Oh, to be as carefree…as optimistic…and as brain-dead as an American stock market investor!
By our reckoning, US stocks are about US$25–30 trillion overvalued. Typically, around 80% of GDP, the Wilshire 5000, which captures all US publicly traded equities, is now almost at 200%.
What would it take to drive investors away from the stock market? A tsunami washing over Manhattan? A nuclear war? The dead rising from their graves?
Already, there’s a war on…and one of the combatants has nukes in his arsenal. Inflation is already at 8%; it looks like it will hit double digits soon. The bond market has just delivered its most reliable recession signal — the dreaded ‘inverted yield curve’.
And the Biden team has just proposed the highest income tax rates in the developed world. Fox News:
‘The budget blueprint that President Biden unveiled last week includes several tax hikes on the ultra-wealthy and corporations that would push the top U.S. rates on both individual and corporate income to the highest level in the developed world, according to a new analysis published by the nonpartisan Tax Foundation.’
Hey…it probably won’t pass!
And now, the Fed is determined to stamp out inflation by raising rates.
Cometh the clouds
Higher interest rates will put the refinancing machine into reverse. Instead of refinancing debt at lower rates, debts will be refinanced at higher rates, causing the overall debt pile (and the economy) to shrink.
Many households and businesses will find that when the weather was fair and the going was good, they went a little too far. Cometh the clouds and they will be unable to refinance debt. Instead, they will default.
Far and wide…public, private, questioning…asset prices will go down.
Uh oh. You’d think that would make stock gamblers a little nervous. But no…here’s the head-scratcher headline from MarketWatch: ‘US Stock Futures Edge Higher as Investors Prepare for Steep Rise in Interest Rates’.
And here’s Larry Lindsey.
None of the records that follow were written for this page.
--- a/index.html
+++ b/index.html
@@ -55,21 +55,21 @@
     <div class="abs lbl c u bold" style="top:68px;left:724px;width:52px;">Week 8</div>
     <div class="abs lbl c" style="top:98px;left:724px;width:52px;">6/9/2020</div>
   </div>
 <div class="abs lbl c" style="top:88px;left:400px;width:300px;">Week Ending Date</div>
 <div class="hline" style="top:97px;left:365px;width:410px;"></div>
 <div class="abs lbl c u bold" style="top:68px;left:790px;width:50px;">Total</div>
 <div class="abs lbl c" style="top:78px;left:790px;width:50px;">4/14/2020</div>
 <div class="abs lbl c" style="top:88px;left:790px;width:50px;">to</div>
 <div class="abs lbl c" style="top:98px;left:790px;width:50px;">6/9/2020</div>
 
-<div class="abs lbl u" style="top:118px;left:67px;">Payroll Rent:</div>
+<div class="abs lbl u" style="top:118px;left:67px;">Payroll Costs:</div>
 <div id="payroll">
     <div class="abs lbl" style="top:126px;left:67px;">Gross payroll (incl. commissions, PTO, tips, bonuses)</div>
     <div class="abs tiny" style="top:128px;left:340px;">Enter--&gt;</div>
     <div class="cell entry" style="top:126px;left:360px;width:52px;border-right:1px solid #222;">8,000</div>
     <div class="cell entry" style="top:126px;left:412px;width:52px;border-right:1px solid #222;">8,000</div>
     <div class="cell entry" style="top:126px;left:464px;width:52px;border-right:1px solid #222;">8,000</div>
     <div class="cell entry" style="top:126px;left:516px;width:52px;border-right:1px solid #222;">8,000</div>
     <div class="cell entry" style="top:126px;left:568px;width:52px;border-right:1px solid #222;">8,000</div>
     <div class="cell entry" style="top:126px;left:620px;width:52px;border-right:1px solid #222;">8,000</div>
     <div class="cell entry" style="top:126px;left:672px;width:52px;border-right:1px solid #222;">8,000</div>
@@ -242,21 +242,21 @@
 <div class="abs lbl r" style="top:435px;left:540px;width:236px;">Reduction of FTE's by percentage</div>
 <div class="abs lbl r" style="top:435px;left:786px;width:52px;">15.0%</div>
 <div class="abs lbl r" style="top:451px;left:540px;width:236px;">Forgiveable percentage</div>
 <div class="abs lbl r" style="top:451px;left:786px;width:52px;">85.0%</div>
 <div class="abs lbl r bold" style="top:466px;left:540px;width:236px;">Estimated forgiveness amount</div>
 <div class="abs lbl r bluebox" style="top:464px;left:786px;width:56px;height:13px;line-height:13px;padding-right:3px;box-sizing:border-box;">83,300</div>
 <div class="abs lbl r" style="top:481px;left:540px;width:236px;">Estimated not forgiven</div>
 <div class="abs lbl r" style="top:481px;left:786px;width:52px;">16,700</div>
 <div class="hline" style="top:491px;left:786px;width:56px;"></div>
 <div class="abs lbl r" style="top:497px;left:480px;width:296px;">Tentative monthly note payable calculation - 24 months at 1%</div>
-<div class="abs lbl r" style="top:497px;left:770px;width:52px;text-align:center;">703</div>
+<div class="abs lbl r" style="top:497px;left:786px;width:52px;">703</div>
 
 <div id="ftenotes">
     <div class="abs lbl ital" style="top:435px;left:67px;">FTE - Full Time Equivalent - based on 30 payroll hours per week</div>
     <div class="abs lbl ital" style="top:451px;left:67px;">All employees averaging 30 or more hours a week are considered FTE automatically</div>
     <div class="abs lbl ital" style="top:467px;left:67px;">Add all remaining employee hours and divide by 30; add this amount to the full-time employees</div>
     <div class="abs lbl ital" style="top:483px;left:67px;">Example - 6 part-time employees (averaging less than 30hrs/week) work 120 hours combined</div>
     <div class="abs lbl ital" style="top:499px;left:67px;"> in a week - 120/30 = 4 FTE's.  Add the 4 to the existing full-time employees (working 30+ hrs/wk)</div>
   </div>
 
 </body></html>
MarketWatch again:
‘“I do think we’re going to have a recession, probably in the next quarter,” Lindsey said, in an interview on CNBC.
‘“Inflation is eating into consumer spending power, they’re going to have to cut back,” he said.
‘The former Fed governor also said the U.S. central bank was “nowhere close” on being able to control inflation.’
Among serious commentators (of whom, there are no more than a half dozen), the prevailing view is that the Fed will have no choice. After having recklessly goosed up stock prices for the last 14 years, the Fed must now reckon with its mistakes and goose them down.
- It pushed down interest rates far too low (below zero!) for far too long (almost 14 years).
- The phony and unnatural interest rates created a whole phony and unnatural economy that now depends on ultra-cheap credit.
- The ultra-cheap credit created a culture of rampant speculating and borrowing, which led to an Everest of debt, public and private — now about US$87 trillion, or roughly US$50 trillion more than in 2007.
- With so much debt, investors, business, households, and the government are desperate to keep interest rates low. To that end, the Fed has had to make more and more cash and credit available. It and other central banks added some US$25 trillion in new money since the Wall Street bailout of 2008–09.
All this easy credit and money printing has produced the inevitable inflation…made much worse by COVID shutdowns, trade barriers, and sanctions — especially against one of the world’s largest energy exporters, Russia.
All the world’s central bankers
And now…faced with double-digit inflation, what’s a poor central banker to do? He has no choice. Not in Europe. Not in Britain. And not in the US.
He has to take the knife between his teeth and climb the rigging. David Stockman:
‘…the fools in the Eccles Building will have no choice but to throw on the monetary brakes far harder than now planned or expected during the next 8 months. That’s because the inflation menace will be in their face via the “incoming data” at 8-10% on a Y/Y basis or higher, while the negative GDP of recession will not show up until Q4 2022 or early next year.’
All the world’s major central bankers — save for those in Russia, where the key lending rate is already 20% — are in the same boat. All followed the same course. All now find themselves on rough seas…
…and all must now batten down the hatches, take down the sails, and ride out the storm.
That would be the reasonable thing to do. That is what investors should expect.
But investors are still sans soucis. They are still comfortably ensconced in their deck chairs…enjoying the fading light and waiting for another drink. Whatever happens — earthquake…the third world war…plague — they still believe that Captain Powell will make sure that nothing bad happens to them.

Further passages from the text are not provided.